Speakers: Dr. Marika Kunnas, Dr. Meike Wernicke, and Anastasia Zhuravleva
Date: Wednesday, October 30, 2024
Time: 2:30PM to 4:00PM
Location: Ponderosa Commons North, Multipurpose Room (PCN 2012)
Seminar title:
How do raciolinguistic ideologies impact the way learners and teachers negotiate their identities?
Abstracts:
Questioning the impact of racialized native speaker ideologies on linguistic identities of minoritized French immersion students
Dr. Marika Kunnas
This presentation draws from my dissertation study investigating the experiences of racialized minority students in French immersion (FI) programs in Ontario. In this study, racialized minority FI students (n=3) shared counter-stories and created monologues about their experiences in FI. In stage 2, FI stakeholders (n=39) shared their own stories in an online questionnaire. Framed by critical language and race theory (Crump, 2014) and raciolinguistics (Rosa & Flores, 2017), this paper reports on the findings related to French speaker identity, understanding identity as multiple, complex, and ever-changing (Darvin & Norton, 2015). Despite studying French for their entire school careers, stage 1 participants refused to identify as a French speaker. While participants did not make a connection between their linguistic and racial identities, racialized native speaker (Wernicke, 2017) ideologies were prevalent in the participants’ conceptions of French speakers generally, who they viewed as white. In stage 2, a professor and a pre-service teacher shared stories of linguistic delegitimization and lack of belonging based on their racial and sexual identities. Findings indicate that racialized ideologies are negatively impacting what identities French learners can claim and imagine for themselves. Oppressive ideologies, like racialized native speakerism, must be challenged in language education in order to support pluralistic linguistic identities.
Marika Kunnas (she/her/elle) is an Assistant Professor in the department of Language and Literacy Education. She is a former secondary school French teacher in Ontario. Her research specializes in French immersion programs and antiracism. Broadly, Marika’s research interests lie within French, second/additional language, race, culture, decolonization, teacher education, and equity.
How teachers negotiate their raciolinguistic identities in an FSL education context
Dr. Meike Wernicke
In this presentation I provide a brief overview of an ongoing SSHRC-funded project conducted with French pre-service teachers and their instructors in Western Canada. The study examines how teacher candidates understand their raciolinguistic identities in relation to professional practice, and the challenges/supports they encounter in validating their own and their students’ multilingual and ethnoracial identities. In my talk I focus on two analytical concepts we have used to interpret participants’ narratives : (1) the multilingual listener (Prasad, 2020) which builds on Garcia’s (2017) emphasis on developing critical multilingual language awareness; (2) Liu’s framework of critical reflection in teacher education (2015). I discuss some of the findings these analytical tools have produced so far in highlighting the impact of “White institutional listening” (Daniels & Varghese, 2020) in FSL education and how we might understand the processes of racialization manifested in participants’ accounts.

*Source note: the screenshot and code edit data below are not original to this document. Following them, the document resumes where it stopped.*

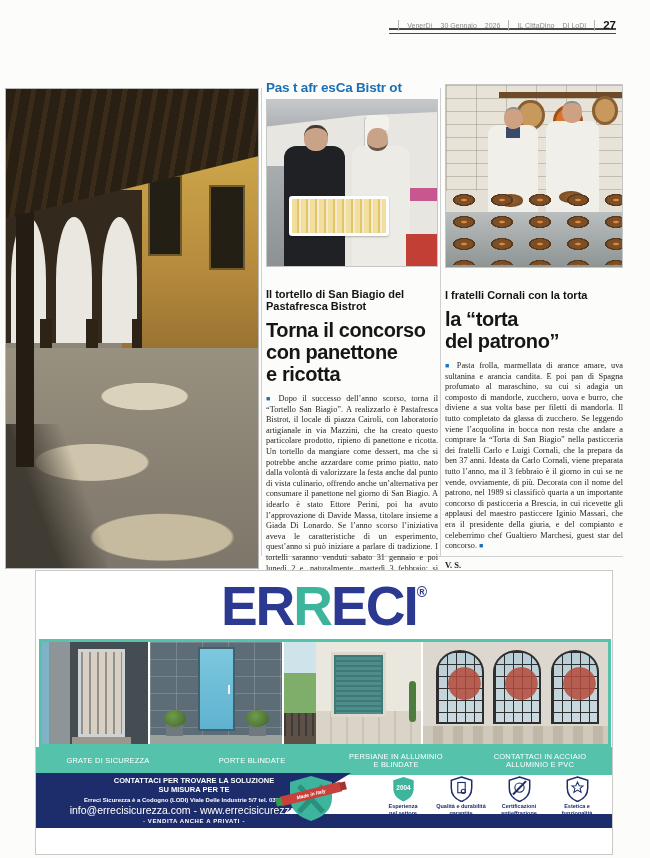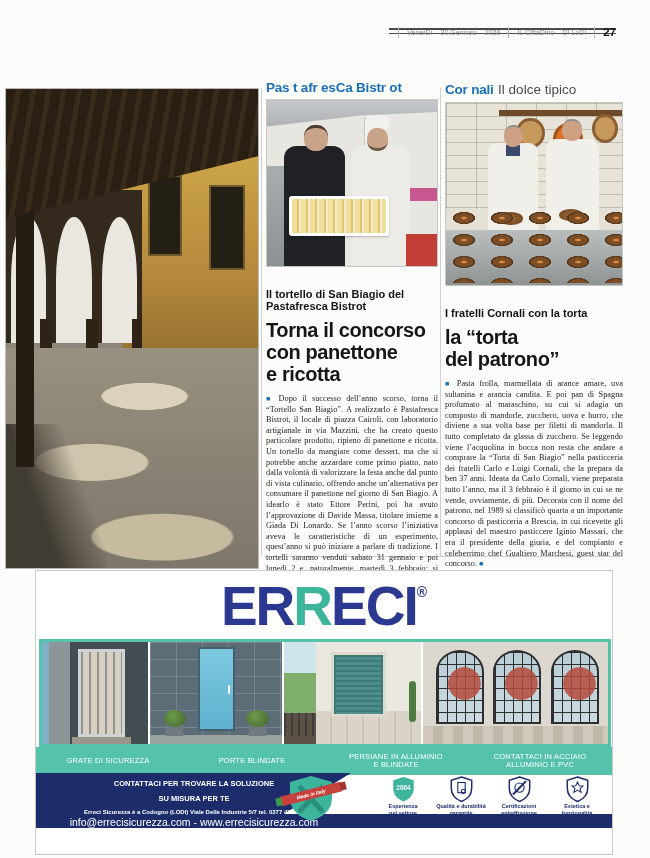--- a/index.html
+++ b/index.html
@@ -2,21 +2,21 @@
 <html><head>
 <meta charset="utf-8">
 <style>
   html,body{margin:0;padding:0;background:#e9e9e9;}
   .page{position:relative;width:650px;height:858px;background:#fcfcfb;font-family:"Liberation Sans",sans-serif;overflow:hidden;margin:0 auto;}
   .abs{position:absolute;}
   .pre{white-space:pre-line;}
 
   
   .mast-rule{left:389px;top:28px;width:227px;height:3px;border-top:2px solid #4a4a4a;border-bottom:1px solid #4a4a4a;}
-  .mast-row{left:389px;top:25px;width:227px;height:14px;display:flex;align-items:center;justify-content:flex-end;gap:8px;font-size:7px;color:#8a8a8a;}
+  .mast-row{left:389px;top:18px;width:227px;height:14px;display:flex;align-items:center;justify-content:flex-end;gap:8px;font-size:7px;color:#8a8a8a;}
   .mast-sep{width:1px;height:11px;background:#b4b4b4;}
   .mast-pageno{font-size:11.5px;font-weight:bold;color:#161616;}
 
   
   .v-div{width:1px;background:#cfcfcf;top:88px;height:468px;}
   .col{top:80px;}
   .kicker{font-size:13.5px;font-weight:bold;color:#1a6fb5;letter-spacing:-0.2px;}
   .kicker-sub{font-size:13.5px;font-weight:normal;color:#4c4c4c;}
   .news-photo{position:relative;border:1px solid #c6c6c6;overflow:hidden;background:#ddd;}
   .caption{margin-top:21px;font-size:11px;font-weight:bold;color:#141414;}
@@ -115,21 +115,21 @@
     background-image:
       radial-gradient(circle at 60% 45%,rgba(179,75,58,.85) 0 34%,rgba(179,75,58,0) 36%),
       repeating-linear-gradient(#2e2e2e 0 1px,rgba(0,0,0,0) 1px 12px),
       repeating-linear-gradient(90deg,#2e2e2e 0 1px,rgba(0,0,0,0) 1px 9px),
       linear-gradient(#b8cdd6,#cbdae0);}
   .ad-bar{position:absolute;left:0;top:176px;width:100%;height:28px;background:#55c3ab;display:flex;align-items:center;}
   .ad-bar-cell{flex:1;text-align:center;color:#ffffff;font-weight:normal;font-size:7.5px;line-height:8.5px;letter-spacing:0.2px;}
   .ad-bottom-navy{position:absolute;left:0;top:202px;width:100%;height:56px;background:#1d2c6b;
     clip-path:polygon(0 0,54.7% 0,43% 73%,100% 73%,100% 98%,0 98%);}
   .ad-contact{position:absolute;left:8px;top:205px;width:300px;color:#fff;text-align:center;}
-  .ad-contact-title{font-size:7.5px;font-weight:bold;line-height:15px;}
+  .ad-contact-title{font-size:7.5px;font-weight:bold;line-height:9px;}
   .ad-contact-addr{margin-top:3px;font-size:6px;font-weight:bold;}
   .ad-contact-web{margin-top:1px;font-size:10.5px;}
   .ad-contact-note{margin-top:2px;font-size:6px;font-weight:bold;letter-spacing:0.6px;}
   .miy{position:absolute;left:250px;top:203px;width:50px;height:48px;}
   .miy-ribbon{position:absolute;left:-6px;top:15px;width:62px;height:10px;background:#c6403c;transform:rotate(-14deg);color:#fff;font-size:5px;font-style:italic;font-weight:bold;text-align:center;line-height:10px;}
   .miy-ribbon::before{content:"";position:absolute;left:-5px;top:1px;width:6px;height:8px;background:#3a9a4e;}
   .miy-ribbon::after{content:"";position:absolute;right:-5px;top:1px;width:6px;height:8px;background:#a33330;}
   .badges{position:absolute;left:338px;top:205px;width:232px;height:40px;display:flex;}
   .badge{flex:1;display:flex;flex-direction:column;align-items:center;}
   .badge-label{margin-top:1px;font-size:5.5px;line-height:6.5px;font-weight:bold;color:#1d2c6b;text-align:center;}
@@ -194,24 +194,20 @@
     <div class="caption">Il tortello di San Biagio del Pastafresca Bistrot</div>
     <div class="headline">
       <span>Torna il concorso</span>
       <span>con panettone</span>
       <span>e ricotta</span>
     </div>
     <p class="bodytext"><span class="lead-sq">■</span> <span>Dopo il successo dell’anno scorso, torna il “Tortello San Biagio”. A realizzarlo è Pastafresca Bistrot, il locale di piazza Cairoli, con laboratorio artigianale in via Mazzini, che ha creato questo particolare prodotto, ripieno di panettone e ricotta. Un tortello da mangiare come dessert, ma che si potrebbe anche azzardare come primo piatto, nato dalla volontà di valorizzare la festa anche dal punto di vista culinario, offrendo anche un’alternativa per consumare il panettone nel giorno di San Biagio. A idearlo è stato Ettore Perini, poi ha avuto l’approvazione di Davide Massa, titolare insieme a Giada Di Lonardo. Se l’anno scorso l’iniziativa aveva le caratteristiche di un esperimento, quest’anno si può iniziare a parlare di tradizione. I tortelli saranno venduti sabato 31 gennaio e poi lunedì 2 e, naturalmente, martedì 3 febbraio; si potranno acquistare da asporto o gustare nel bistrot. Per assicurarseli, meglio prenotarli.</span> <span class="end-sq">■</span></p>
   </div>
 
   <div class="abs col" style="left:445px;width:178px;">
-    <div>
-      <span class="kicker">Cor nali</span>
-      <span class="kicker-sub">Il dolce tipico</span>
-    </div>
     <div class="news-photo" style="margin-top:4px;width:176px;height:182px;">
       <div class="abs bp">
         <div class="bp-tiles"></div>
         <div class="bp-shelf"></div>
         <div class="bp-sieve1"></div>
         <div class="bp-sieve2"></div>
         <div class="bp-sieve3"></div>
         <div class="bp-chef1"></div>
         <div class="bp-chef1-collar"></div>
         <div class="bp-chef1-head"></div>

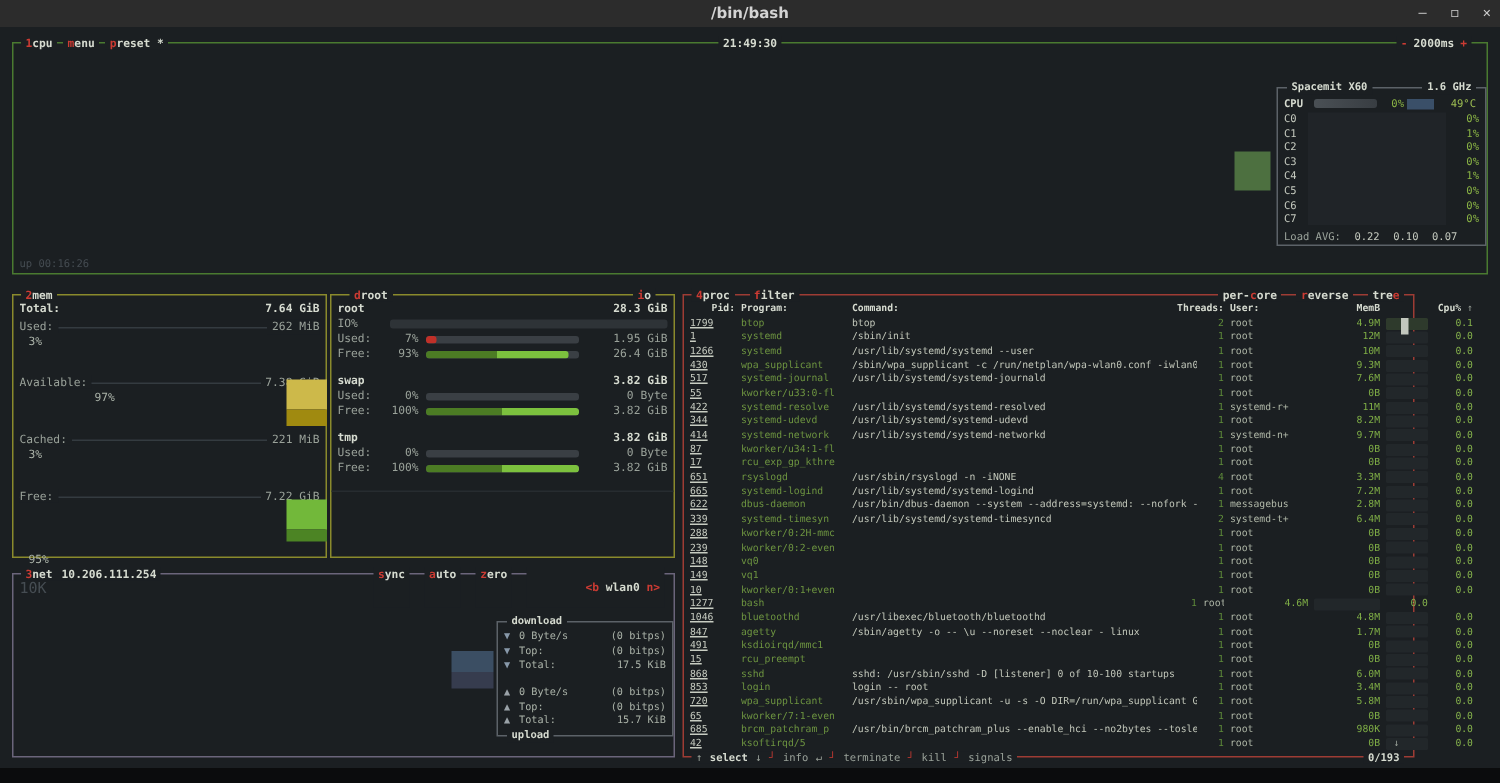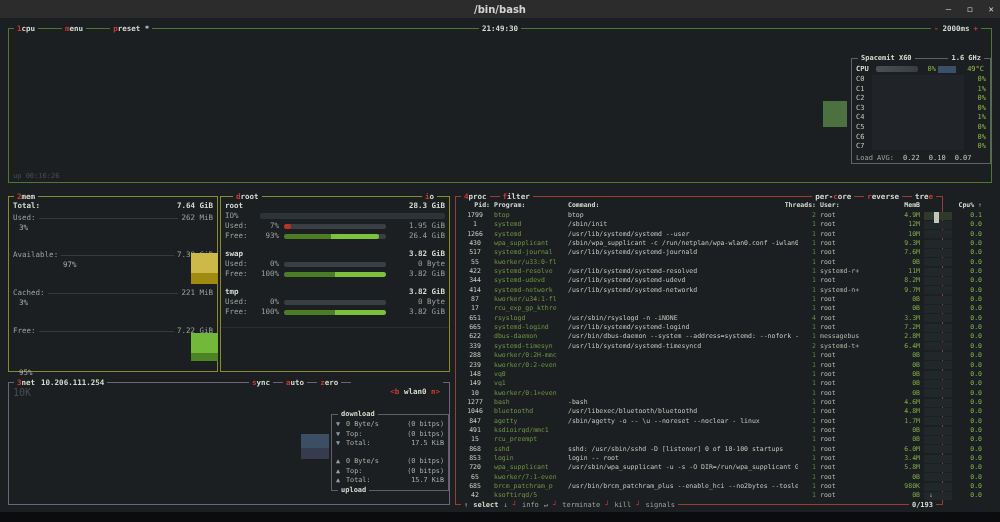--- a/index.html
+++ b/index.html
@@ -15,21 +15,21 @@
   .titlebar{position:absolute;top:0;left:0;width:1000px;height:18px;background:#2c2c2c;display:flex;align-items:center;justify-content:center;}
   .titlebar .title{color:#d4d4d4;font-family:"DejaVu Sans",sans-serif;font-weight:bold;font-size:10px;}
   .win-btns{position:absolute;right:6px;top:0;height:18px;display:flex;align-items:center;gap:16px;color:#cfcfcf;font-size:9px;}
   .term{position:absolute;top:18px;left:0;width:1000px;height:494px;background:var(--bg);font-size:7.5px;color:var(--fg);}
   .bottom-strip{position:absolute;top:512px;left:0;width:1000px;height:10px;background:#0b0c0d;}
   .box{position:absolute;border:1px solid;}
   .bt{position:absolute;top:-5px;background:var(--bg);padding:0 3px;font-weight:bold;font-size:7.5px;line-height:9px;white-space:pre;color:var(--fg);}
   .hk{color:var(--red);} .hk-rest{color:var(--fg);}
   
   .cpu-box{left:8px;top:10px;width:984px;height:155px;border-color:var(--cpu-border);}
-  .cpu-tabs{position:absolute;top:-5px;left:5px;display:flex;gap:24px;}
+  .cpu-tabs{position:absolute;top:-5px;left:5px;display:flex;gap:4px;}
   .cpu-tabs .bt{position:static;}
   .clock{left:50%;transform:translateX(-50%);text-align:right;}
   .interval{right:10px;display:flex;gap:4px;}
   .uptime{position:absolute;left:4px;top:143px;color:var(--faint);font-size:7px;}
   .cpu-block{position:absolute;left:814px;top:72px;width:24px;height:26px;background:var(--cpugraph);}
   
   .panel{position:absolute;left:842px;top:29px;width:140px;height:106px;border:1px solid var(--panel-border);}
   .panel .bt{font-size:7px;}
   .core-area{position:absolute;left:20px;right:26px;top:16px;bottom:13px;background:#202428;}
   .panel-cpu-row{position:absolute;top:5px;left:4px;right:4px;height:10px;display:flex;align-items:center;gap:2px;font-size:7px;}
@@ -84,21 +84,21 @@
   .proc-title{left:5px;display:flex;gap:10px;}
   .proc-title .bt{position:static;}
   .proc-opts{position:absolute;top:-5px;right:6px;display:flex;gap:10px;}
   .proc-opts .bt{position:static;}
   .phead,.prow{display:grid;grid-template-columns:30px 70px 230px 14px 52px 44px 28px 26px;column-gap:4px;padding:0 4px;height:9.35px;line-height:9.35px;align-items:center;}
   .phead{position:absolute;top:4px;left:0;right:6px;font-weight:bold;color:var(--fg);}
   .phead span{white-space:pre;}
   .h-pid,.h-thr,.h-mem,.h-cpu{text-align:right;justify-self:end;}
   .h-arrow{color:var(--dim);font-weight:normal;}
   .proc-rows{position:absolute;top:14px;left:0;right:6px;}
-  .c-pid{text-align:center;color:var(--pid-c);}
+  .c-pid{text-align:left;color:var(--pid-c);text-decoration:underline;}
   .c-prog{color:var(--txt-green);overflow:hidden;white-space:pre;}
   .c-cmd{color:var(--cmd-c);overflow:hidden;white-space:pre;}
   .c-thr{text-align:right;color:#5f8c3a;}
   .c-user{color:var(--user-c);overflow:hidden;white-space:pre;}
   .c-mem{text-align:right;color:#7fae46;}
   .c-g{background:#22272a;height:8px;border-radius:1px;}
   .prow.first .c-g{background:#2e3a2c;}
   .c-cpu{text-align:right;color:#86b34c;}
   .pscroll{position:absolute;right:3px;top:15px;width:5px;height:11px;background:#c2c7bd;}
   .scroll-dn{position:absolute;right:9px;bottom:5px;color:var(--dim);font-size:6.5px;}
@@ -566,21 +566,20 @@
           <span class="c-cmd"></span>
           <span class="c-thr">1</span>
           <span class="c-user">root</span>
           <span class="c-mem">0B</span>
           <span class="c-g"></span>
           <span class="c-cpu">0.0</span>
         </div>
         <div class="prow">
           <span class="c-pid">1277</span>
           <span class="c-prog">bash</span>
-          <span class="c-cmd">-bash</span>
           <span class="c-thr">1</span>
           <span class="c-user">root</span>
           <span class="c-mem">4.6M</span>
           <span class="c-g"></span>
           <span class="c-cpu">0.0</span>
         </div>
         <div class="prow">
           <span class="c-pid">1046</span>
           <span class="c-prog">bluetoothd</span>
           <span class="c-cmd">/usr/libexec/bluetooth/bluetoothd</span>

Meike Wernicke is an associate professor in the Department of Language and Literacy Education. Her research with French language teachers in minority language settings engages critical questions on teacher professional learning and identity, and discursive processes that inform raciolinguistic ideologies and exclusion and educational settings. Her current research focuses on multilingual and decolonial approaches to center local Indigenous language reclamation and critical intercultural pedagogies in second language teacher education.
Identity, land, curriculum: Looking at key points in scholarship on the integration of Indigenous cultures into modern language teaching
Anastasia Zhuravleva
In this presentation I share part of my ongoing PhD project, which focuses on modern language teachers’ experiences of and perspectives on integrating Indigenous cultures and knowledges into their lessons and classroom materials. This topic has been discussed in various contexts, with some recent work conducted in New Zealand (Wang, 2023), Norway (Murray, 2022), Chile (Riquelme-Sanderson et al., 2024), Brazil (Rodrigues et al., 2019), and elsewhere. Within this literature review, I have tentatively singled out three factors that push researchers and practitioners to explore the integration of Indigenous cultures into modern language teaching: students’ identities, the land/territory where they teach, and curricular requirements. So, I invite us to consider how these and other factors influence the choices teachers and researchers make across global contexts in their work, from teaching and materials selection to theoretical discussions on the goals of modern language education.
Anastasia Zhuravleva is a PhD candidate at the Department of Language and Literacy Education, University of British Columbia. Her research is focused on critical applied linguistics and culturally sustaining modern language pedagogy. She has also worked on collaborative projects related to the history of Native Hawaiian settlement in British Columbia and anti-racism in language and literacy education.